The executors talks with the runservice and execute the scheduled tasks.
Executors are primarily stateless (they temporary stores locally the steps logs and the workspace archives before they'll be fetched by the runservice).
Executors are the source of truth for the task state. If the scheduler has scheduled a task on an executor and this executor disappears (cannot talk with the runservice for whatever reason) the runservice will never mark the task as finished until the executor comes back or it's forcefully removed by the runservice.
This is done to achieve at most once run execution and avoid problems like stale uncontrolled tasks acting concurrently with other task (not a problem during a build/test but quite an issue when doing a deploy).
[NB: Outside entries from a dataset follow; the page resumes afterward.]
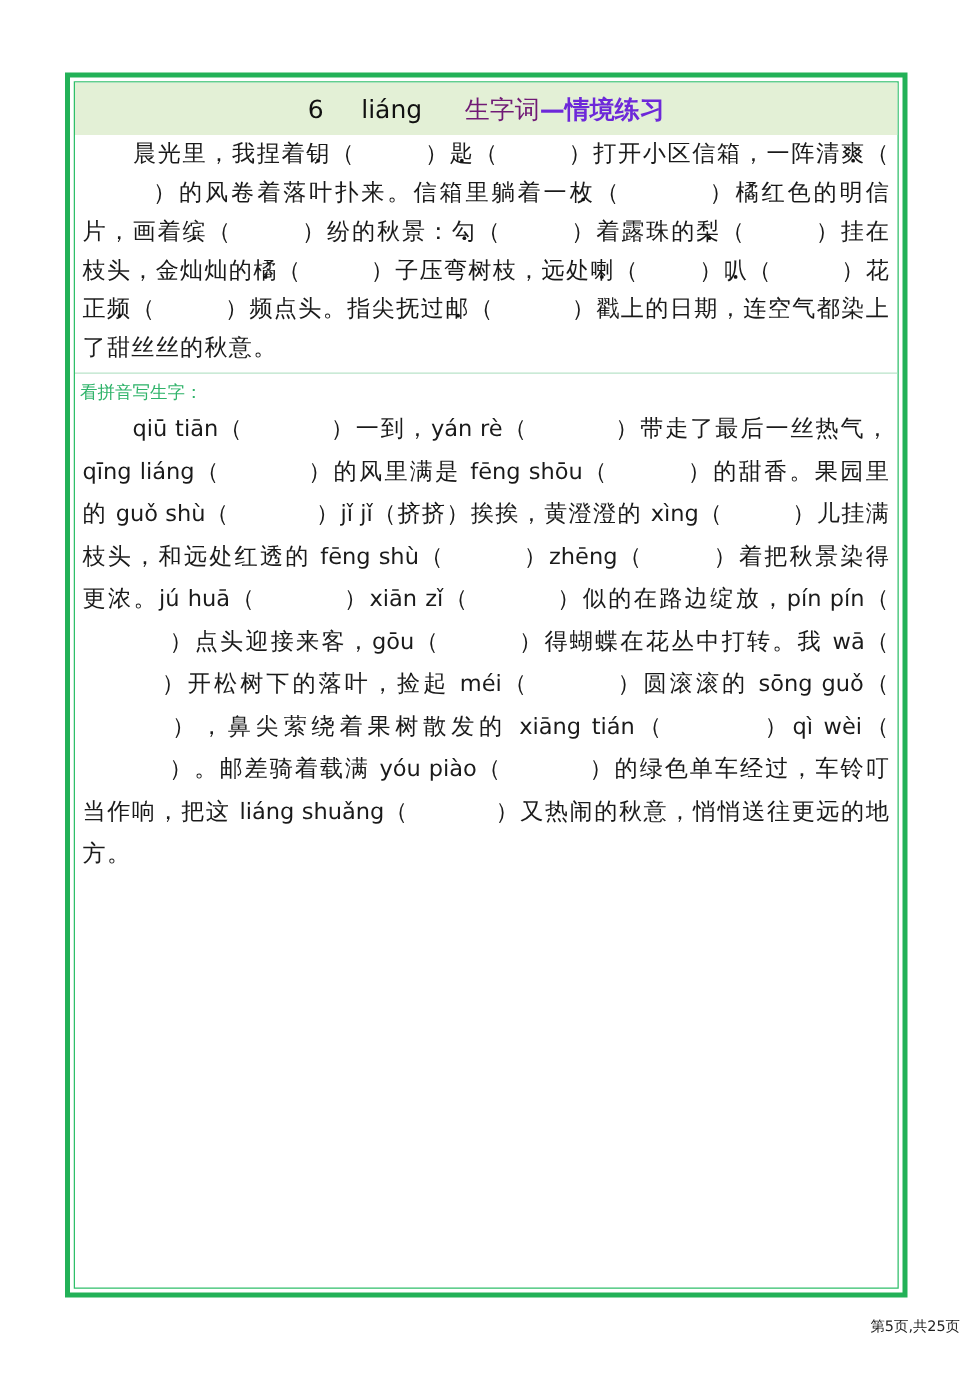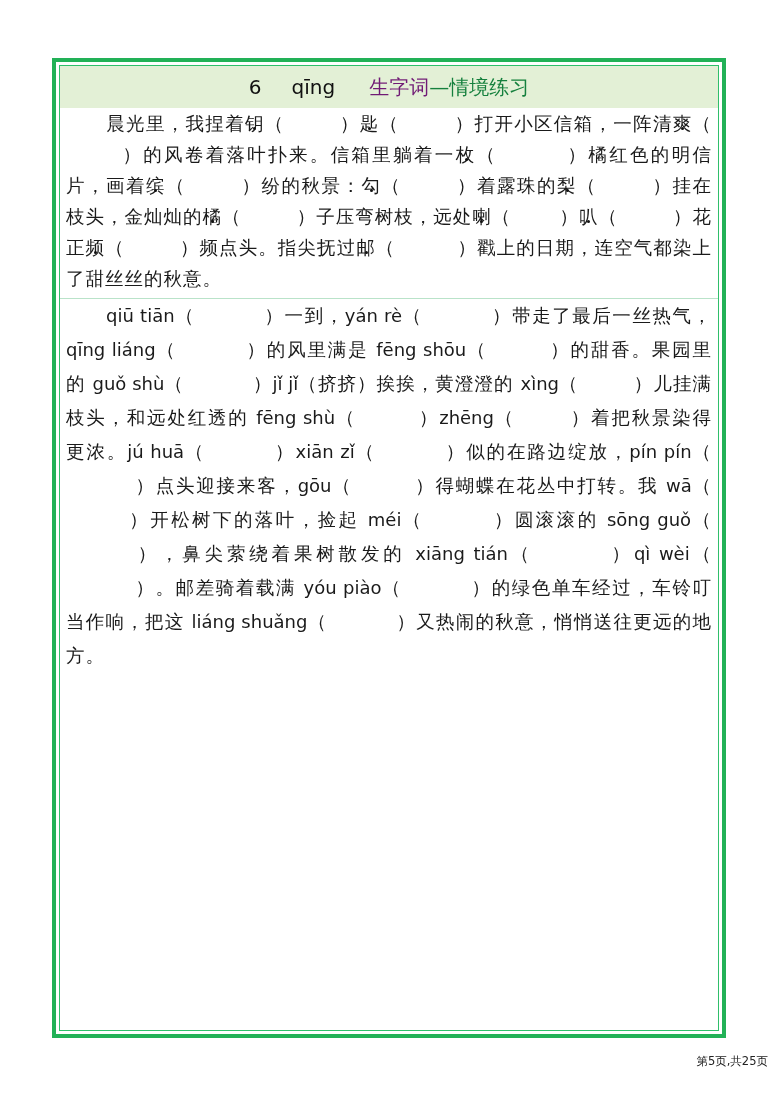--- a/index.html
+++ b/index.html
@@ -53,7 +53,7 @@
 
     <div class="title-bar">
       <span class="title-num">6</span>
-      <span class="title-lesson">qīng</span>
+      <span class="title-lesson">liáng</span>
       <span class="title-red">生字词</span>
       <span class="title-green">—情境练习</span>
     </div>

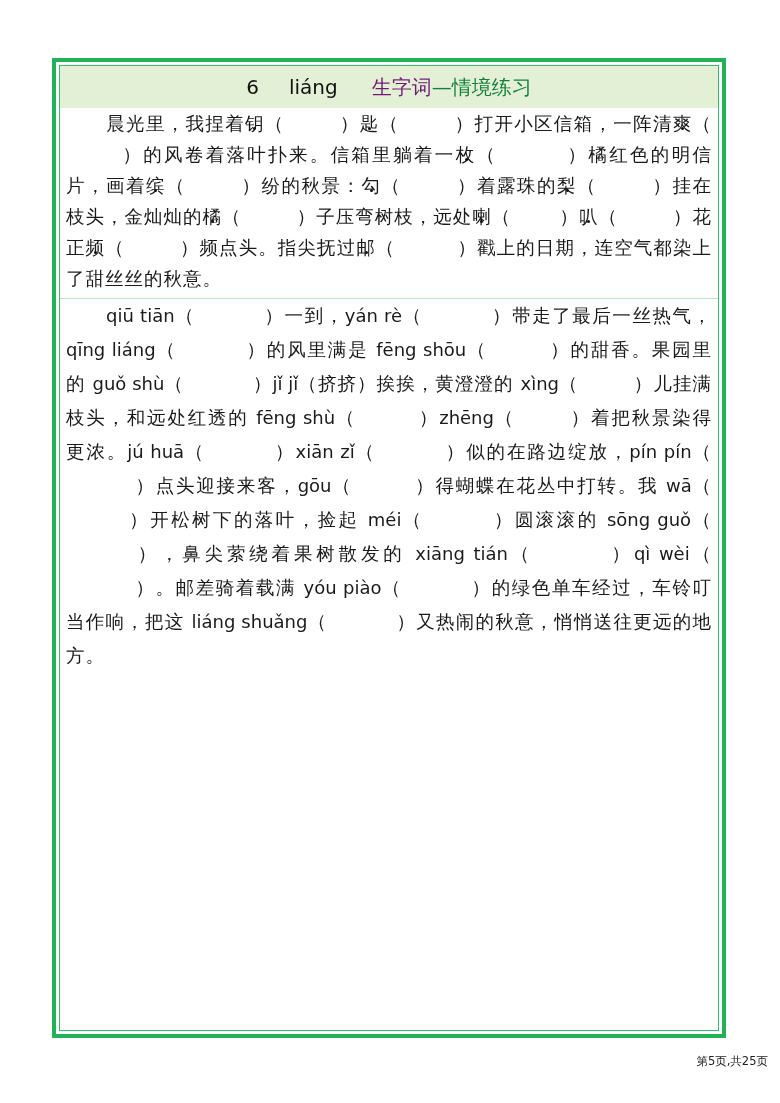--- a/index.html
+++ b/index.html
@@ -21,7 +21,7 @@
   .title-num { color: #111; margin-right: 30px; }
   .title-lesson { color: #111; margin-right: 34px; }
   .title-red { color: #701a75; font-weight: normal; }
-  .title-green { color: #15803d; font-weight: normal; }
+  .title-green { color: #6d28d9; font-weight: bold; }
   .section-label {
     font-family: "DejaVu Sans", "Liberation Sans", sans-serif;
     font-size: 14px; color: #2fb36a; padding: 6px 0 0 4px; height: 22px;

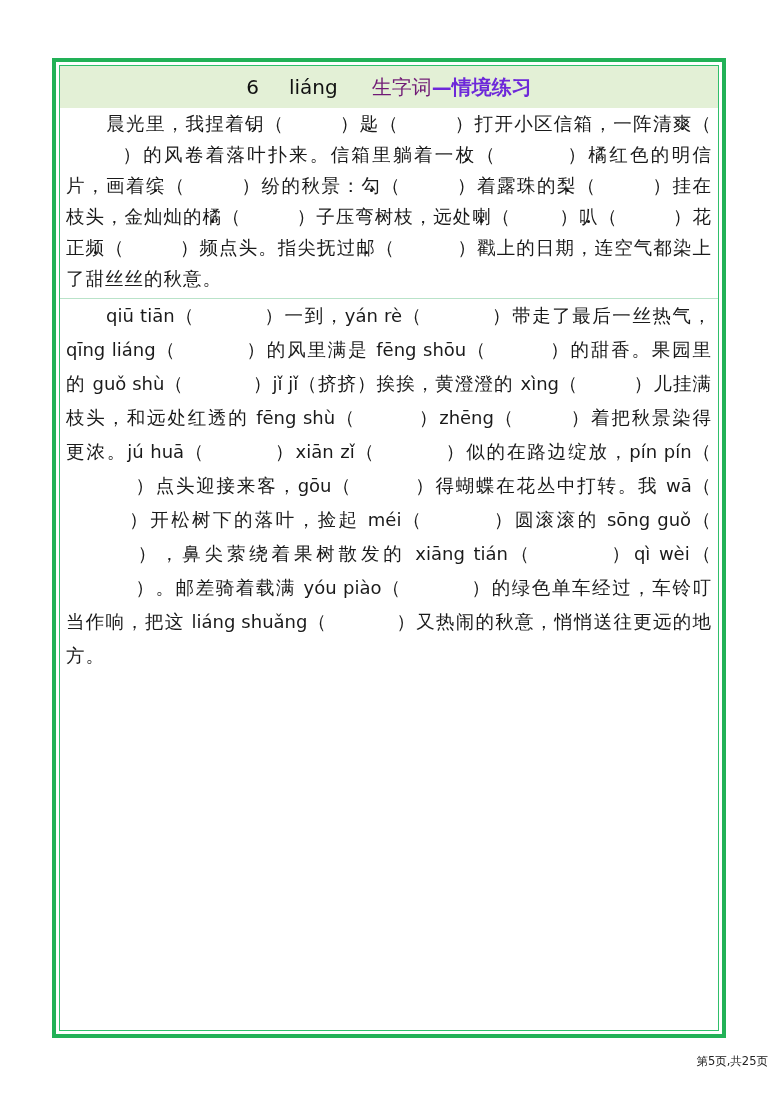--- a/index.html
+++ b/index.html
@@ -62,6 +62,7 @@
 
     <div class="divider"></div>
 
+    <div class="section-label">看拼音写生字：</div>
     <div class="para para2"><span class="indent"></span><span class="py">qiū  tiān</span>（<span class="blank">          </span><span>）一到，</span><span class="py">yán rè</span>（<span class="blank">          </span><span>）带走了最后一丝热气，</span><span class="py">qīng liáng</span>（<span class="blank">          </span><span>）的风里满是 </span><span class="py">fēng shōu</span>（<span class="blank">         </span><span>）的甜香。果园里的 </span><span class="py">guǒ shù</span>（<span class="blank">          </span><span>）</span><span class="py">jǐ jǐ</span><span>（挤挤）挨挨，黄澄澄的 </span><span class="py">xìng</span>（<span class="blank">        </span><span>）儿挂满枝头，和远处红透的 </span><span class="py">fēng shù</span>（<span class="blank">         </span><span>）</span><span class="py">zhēng</span>（<span class="blank">        </span><span>）着把秋景染得更浓。</span><span class="py">jú huā</span>（<span class="blank">          </span><span>）</span><span class="py">xiān zǐ</span>（<span class="blank">          </span><span>）似的在路边绽放，</span><span class="py">pín pín</span>（<span class="blank">          </span><span>）点头迎接来客，</span><span class="py">gōu</span>（<span class="blank">         </span><span>）得蝴蝶在花丛中打转。我 </span><span class="py">wā</span>（<span class="blank">         </span><span>）开松树下的落叶，捡起 </span><span class="py">méi</span>（<span class="blank">          </span><span>）圆滚滚的 </span><span class="py">sōng guǒ</span>（<span class="blank">          </span><span>），鼻尖萦绕着果树散发的 </span><span class="py">xiāng tián</span>（<span class="blank">           </span><span>）</span><span class="py">qì wèi</span>（<span class="blank">          </span><span>）。邮差骑着载满 </span><span class="py">yóu piào</span>（<span class="blank">          </span><span>）的绿色单车经过，车铃叮当作响，把这 </span><span class="py">liáng shuǎng</span>（<span class="blank">          </span><span>）又热闹的秋意，悄悄送往更远的地方。</span></div>
 
   </div>

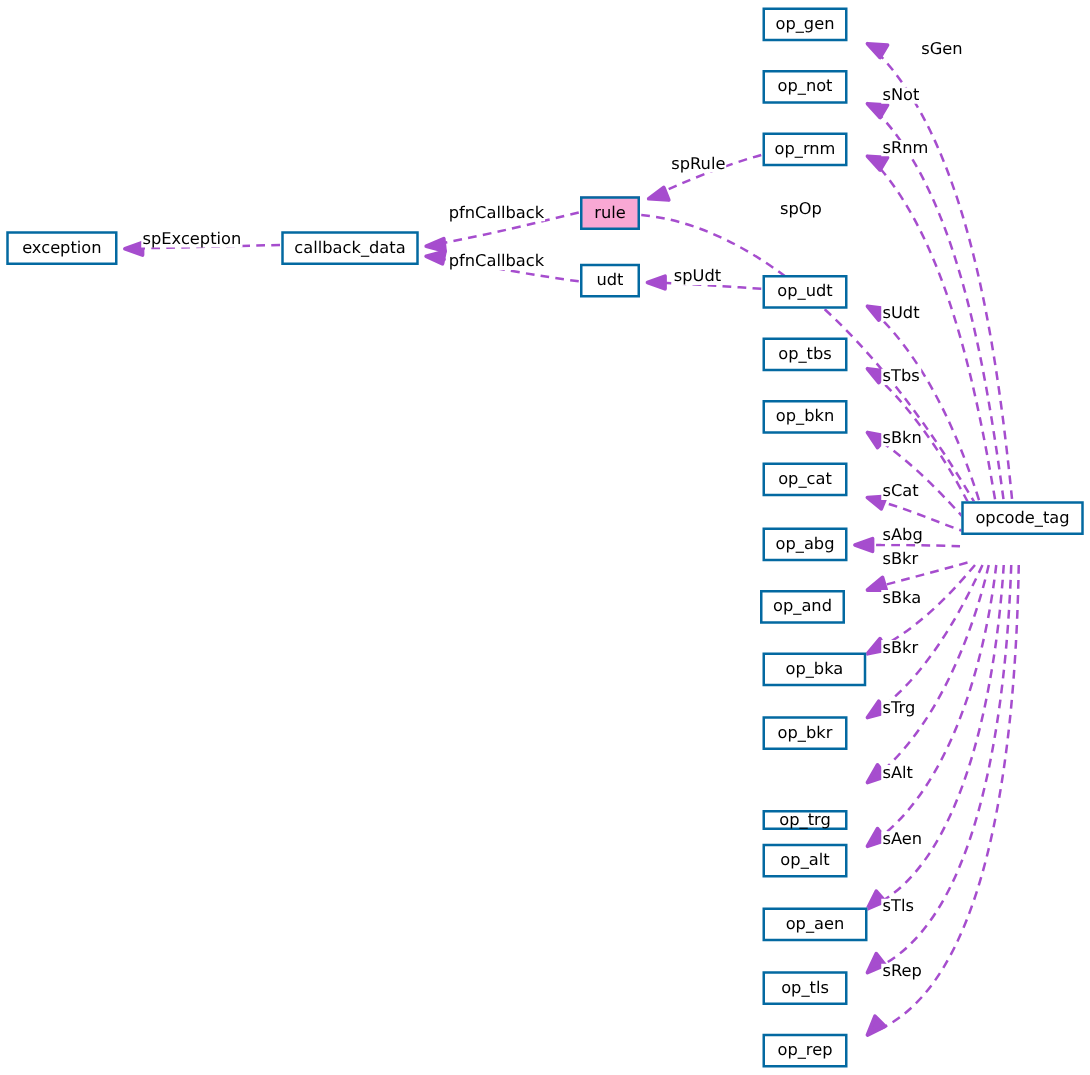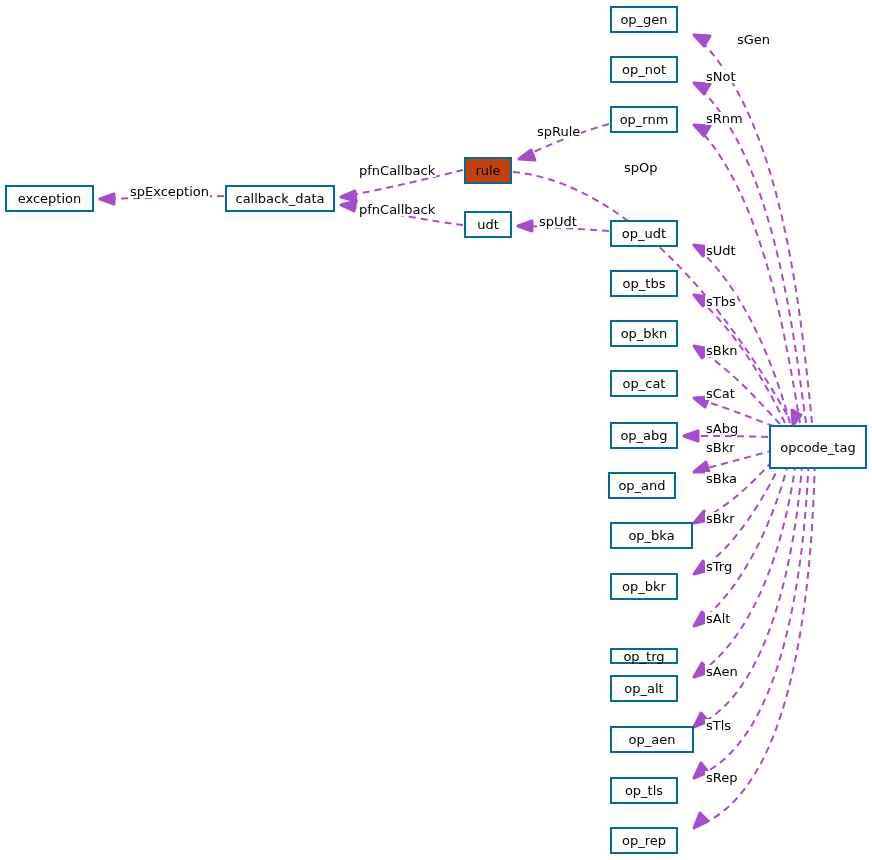--- a/index.html
+++ b/index.html
@@ -37,7 +37,7 @@
     z-index: 3;
   }
   .node.highlight {
-    background: #c2410c;
+    background: #f9a8d4;
   }
   .edge-label {
     position: absolute;

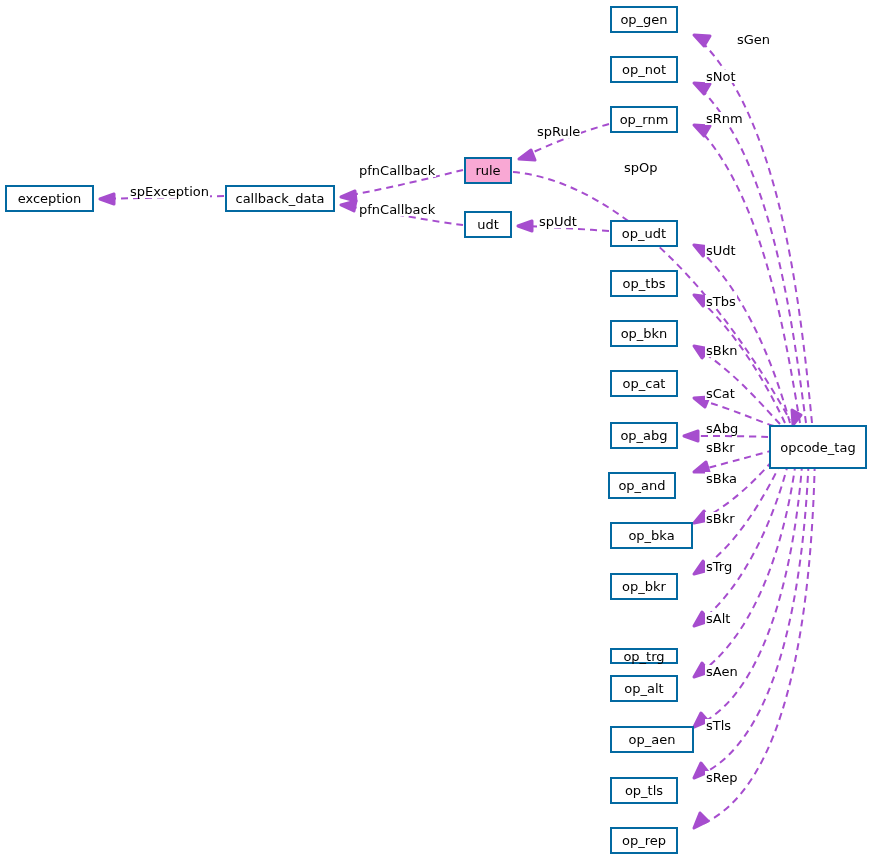--- a/index.html
+++ b/index.html
@@ -126,7 +126,7 @@
       <div class="node" style="left: 610px; top: 827px; width: 68px; height: 27px;">op_rep</div>
     </div>
   <div id="label-layer">
-      <span class="edge-label" style="left: 113px; top: 185px; margin-left: 16px;">spException</span>
+      <span class="edge-label" style="left: 113px; top: 185px;">spException</span>
       <span class="edge-label" style="left: 358px; top: 164px;">pfnCallback</span>
       <span class="edge-label" style="left: 358px; top: 203px;">pfnCallback</span>
       <span class="edge-label" style="left: 536px; top: 125px;">spRule</span>

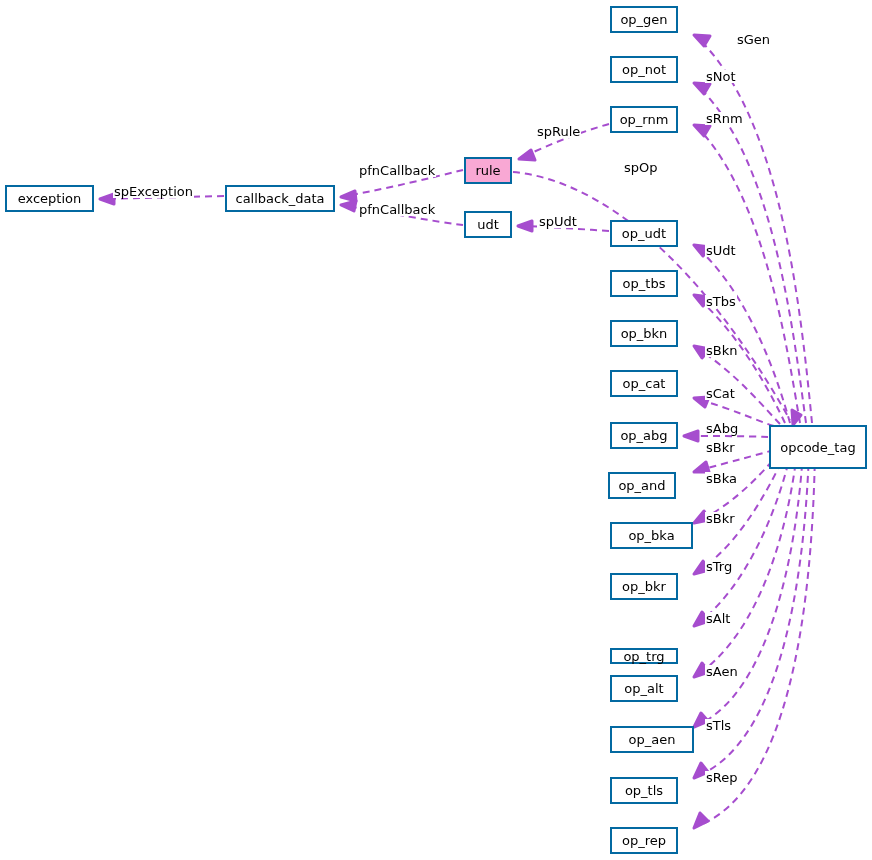--- a/index.html
+++ b/index.html
@@ -107,7 +107,7 @@
       <div class="node" style="left: 225px; top: 185px; width: 110px; height: 27px;">callback_data</div>
       <div class="node highlight" style="left: 464px; top: 157px; width: 48px; height: 27px;">rule</div>
       <div class="node" style="left: 464px; top: 211px; width: 48px; height: 27px;">udt</div>
-      <div class="node" style="left: 769px; top: 425px; width: 98px; height: 44px;">opcode_tag</div>
+      <div class="node" style="left: 769px; top: 401px; width: 98px; height: 27px;">opcode_tag</div>
       <div class="node" style="left: 610px; top: 6px; width: 68px; height: 27px;">op_gen</div>
       <div class="node" style="left: 610px; top: 56px; width: 68px; height: 27px;">op_not</div>
       <div class="node" style="left: 610px; top: 106px; width: 68px; height: 27px;">op_rnm</div>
Executors registers with the runservice. Their registration can be durable or temporary depending on the used driver (see below).
Permanent executors must be removed from the runservice when they are dismissed (this process is done calling an runservice api and can be automated to talk with a cloud provider api and remove the executor when the related instance doesn't exists anymore). Temporary executors will be automatically removed since they will be part of an executor group that will report which executors are part of it and clean stale tasks from disappeared executors.
An executor can use different drivers:
- Docker (local docker daemon)
The docker driver talks with a local docker daemon and schedule tasks as containers
In this mode executors is permanent since it's the unique one that has the control of the containers
The kubernetes driver talks with a k8s cluster. It executes tasks as pods on a specific namespace. Executor can be deployed inside the k8s cluster or externally.
There can be multiple executors talking with the same k8s cluster on the same namespace. Every executor will manage its tasks. These executor will form an executor group and will be automatically added/removed by the runservice. So they can be easility deployed as a k8s deployment and can come and go. The other executors will clean stale pods/secrets left by a disappeared executor.
Every run, when queued, can be assigned to one or more rungroups. These rungroups have the purpose to permit high level scheduling managed by the runservice clients:
- Query runs by their rungroup to know of many of them are queued, running etc...
- Do optimistic locking on API call to avoid concurrent changes
For example, if the scheduler wants to limit the number of active runs per project, it could define the changegroup of these runs to an unique id (for example the projectID) and use the runservice API to query how many runs are queued for this changegroup, how many runs are active and then start a new run only when the current running runs number is lesser then the limit for the project. Since there can be multiple scheduler instances that can submit multiple concurrent operations on the same changegroup, the APIs also provides a Changegroup Update Token when querying runs. This token can be used when calling mutating APIs and so only one of these concurrent operations will succeed.
In the above example, if two client instances tries to start a new run, without optimistic locking it may happen that both starts a new run and this create a number of active runs greater than the wanted limits.